Reviewed by Alexandra Selkirk-Hanna

J. Flyger: Luck EP

Kiwi ex-pat J. Flyger ’s (Popstrangers) new EP couldn’t have landed at a more perfect time.

The cacophony of synths, shimmering acoustic guitar and endearing lyrics, almost all in a minor key, is a winter soundtrack for 2018.

The title is drawn from the first track, Call It Luck, which is reminiscent of 2009/’10, when albums like Bon Iver’s ‘For Emma, Forever Ago’ and Grizzly Bear’s ‘Veckatimest’ were making the rounds.

Simply, the song is a busily warm, almost nostalgic invitation to the rest of the record. And by warm, it’s more like candid… and by candid, well, it’s more like sincere, emotional and confronting-ly introspective.

Not My Problem takes us deeper with swooning synths – straight out of the deep, dark depths of someone’s external hard drive – and a bass line with vocals that drives a Smiths-like alt-pop tune.

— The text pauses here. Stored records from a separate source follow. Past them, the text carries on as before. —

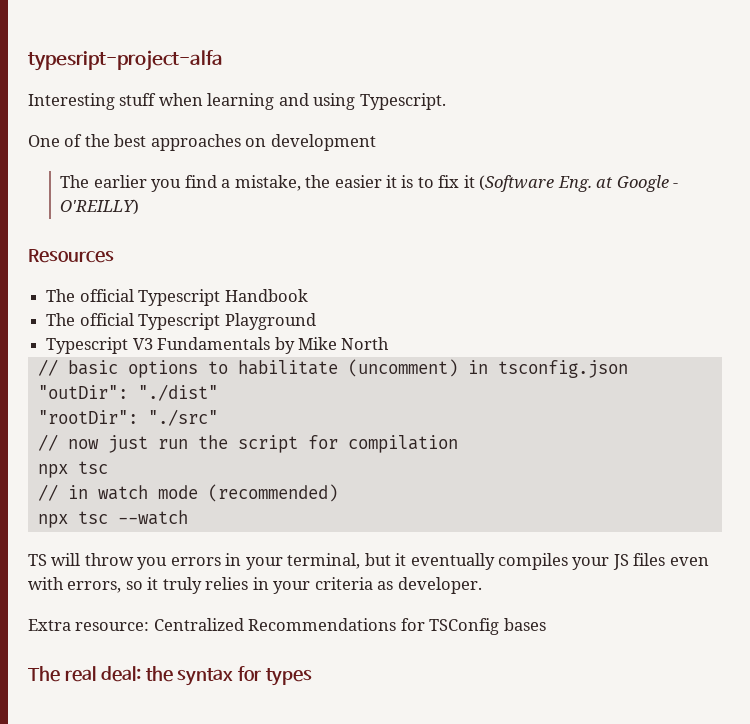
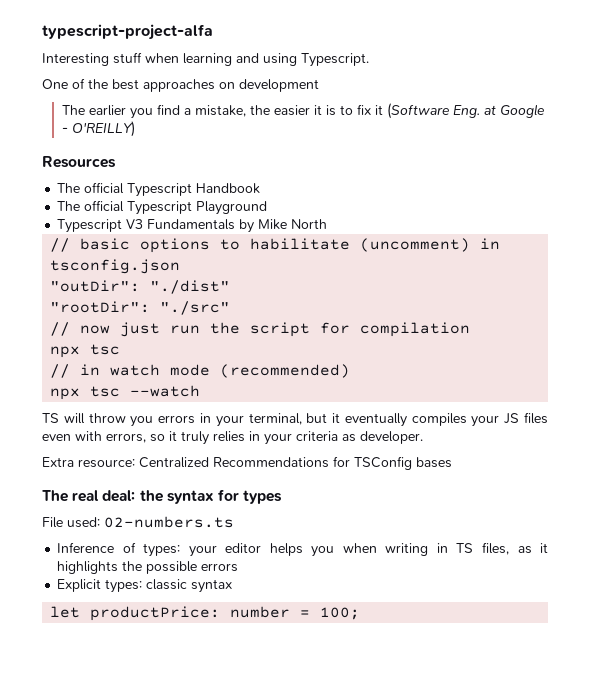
- typesript-project-alfa
+ typescript-project-alfa
+ File used: 02-numbers.ts
+ Inference of types: your editor helps you when writing in TS files, as it highlights the possible errors
+ Explicit types: classic syntax
+ let productPrice: number = 100;

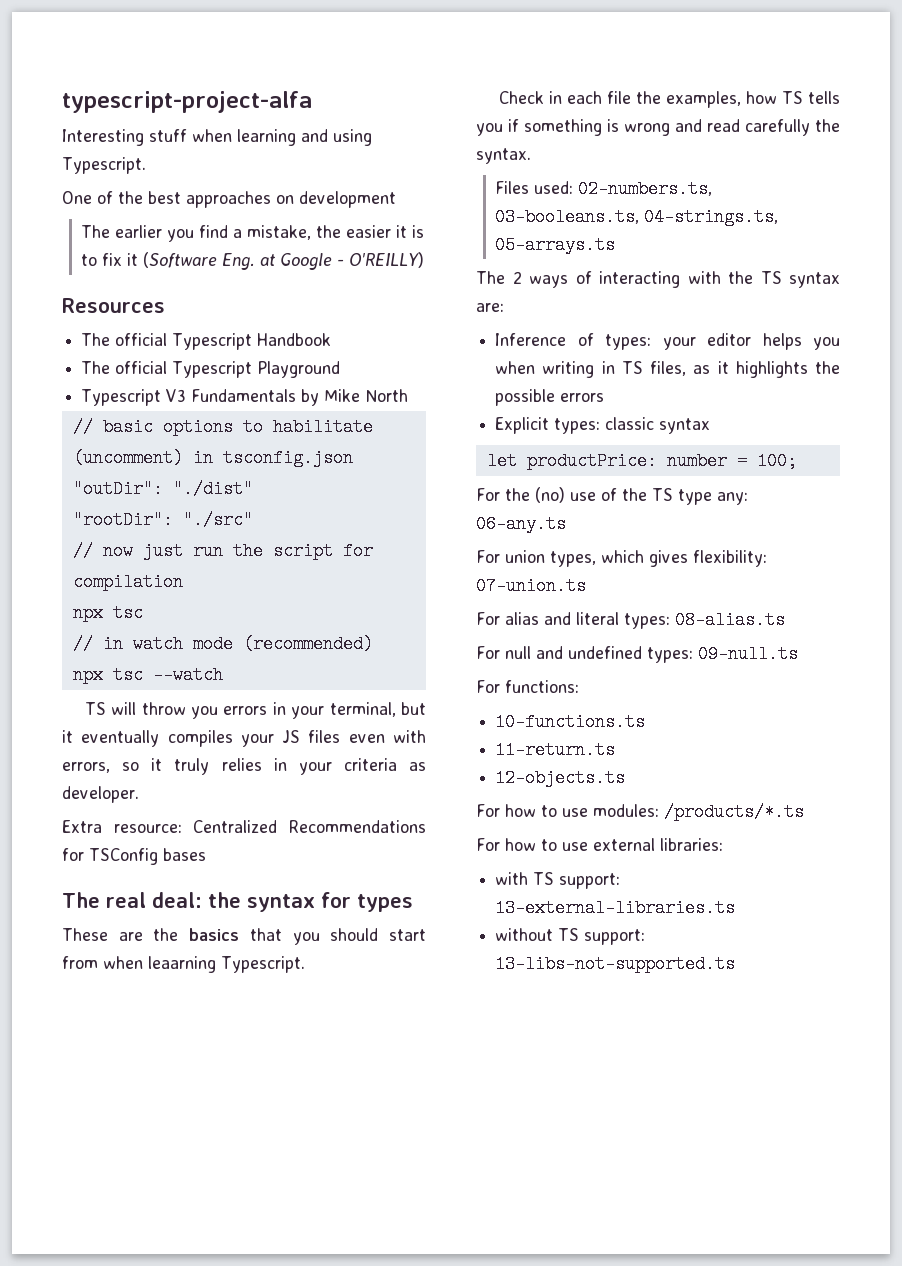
- File used: 02-numbers.ts
+ These are the basics that you should start from when leaarning Typescript.
+ Check in each file the examples, how TS tells you if something is wrong and read carefully the syntax.
+ Files used: 02-numbers.ts, 03-booleans.ts, 04-strings.ts, 05-arrays.ts
+ The 2 ways of interacting with the TS syntax are:
+ For the (no) use of the TS type any: 06-any.ts
+ For union types, which gives flexibility: 07-union.ts
+ For alias and literal types: 08-alias.ts
+ For null and undefined types: 09-null.ts
+ For functions:
+ 10-functions.ts
+ 11-return.ts
+ 12-objects.ts
+ For how to use modules: /products/*.ts
+ For how to use external libraries:
+ with TS support: 13-external-libraries.ts
+ without TS support: 13-libs-not-supported.ts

Tomi Honda, the first single released from the five-track EP, brings us to a sort of pinnacle of Flyger’s emotion on the record.

Sign of the Times sounds rather like a pop song but for the heavily fuzzed vocals and almost overwhelming synth drone.

Always most openly reveals Flyger’s Kiwi music origins, a distinctly Clean-like journey.

Judging this book by its cover wouldn’t be doing it justice. The cover art simplicity and low-fi negative nature does not anticipate the organised chaos of noise and tight production, though perhaps it does allude to the space in the back of one’s mind, where faces and memories reside, untamed.

Untamed, like the fantastical garden of sound that is J. Flyger’s ‘Luck’ EP, the perfect soundscape for a wintery city walk.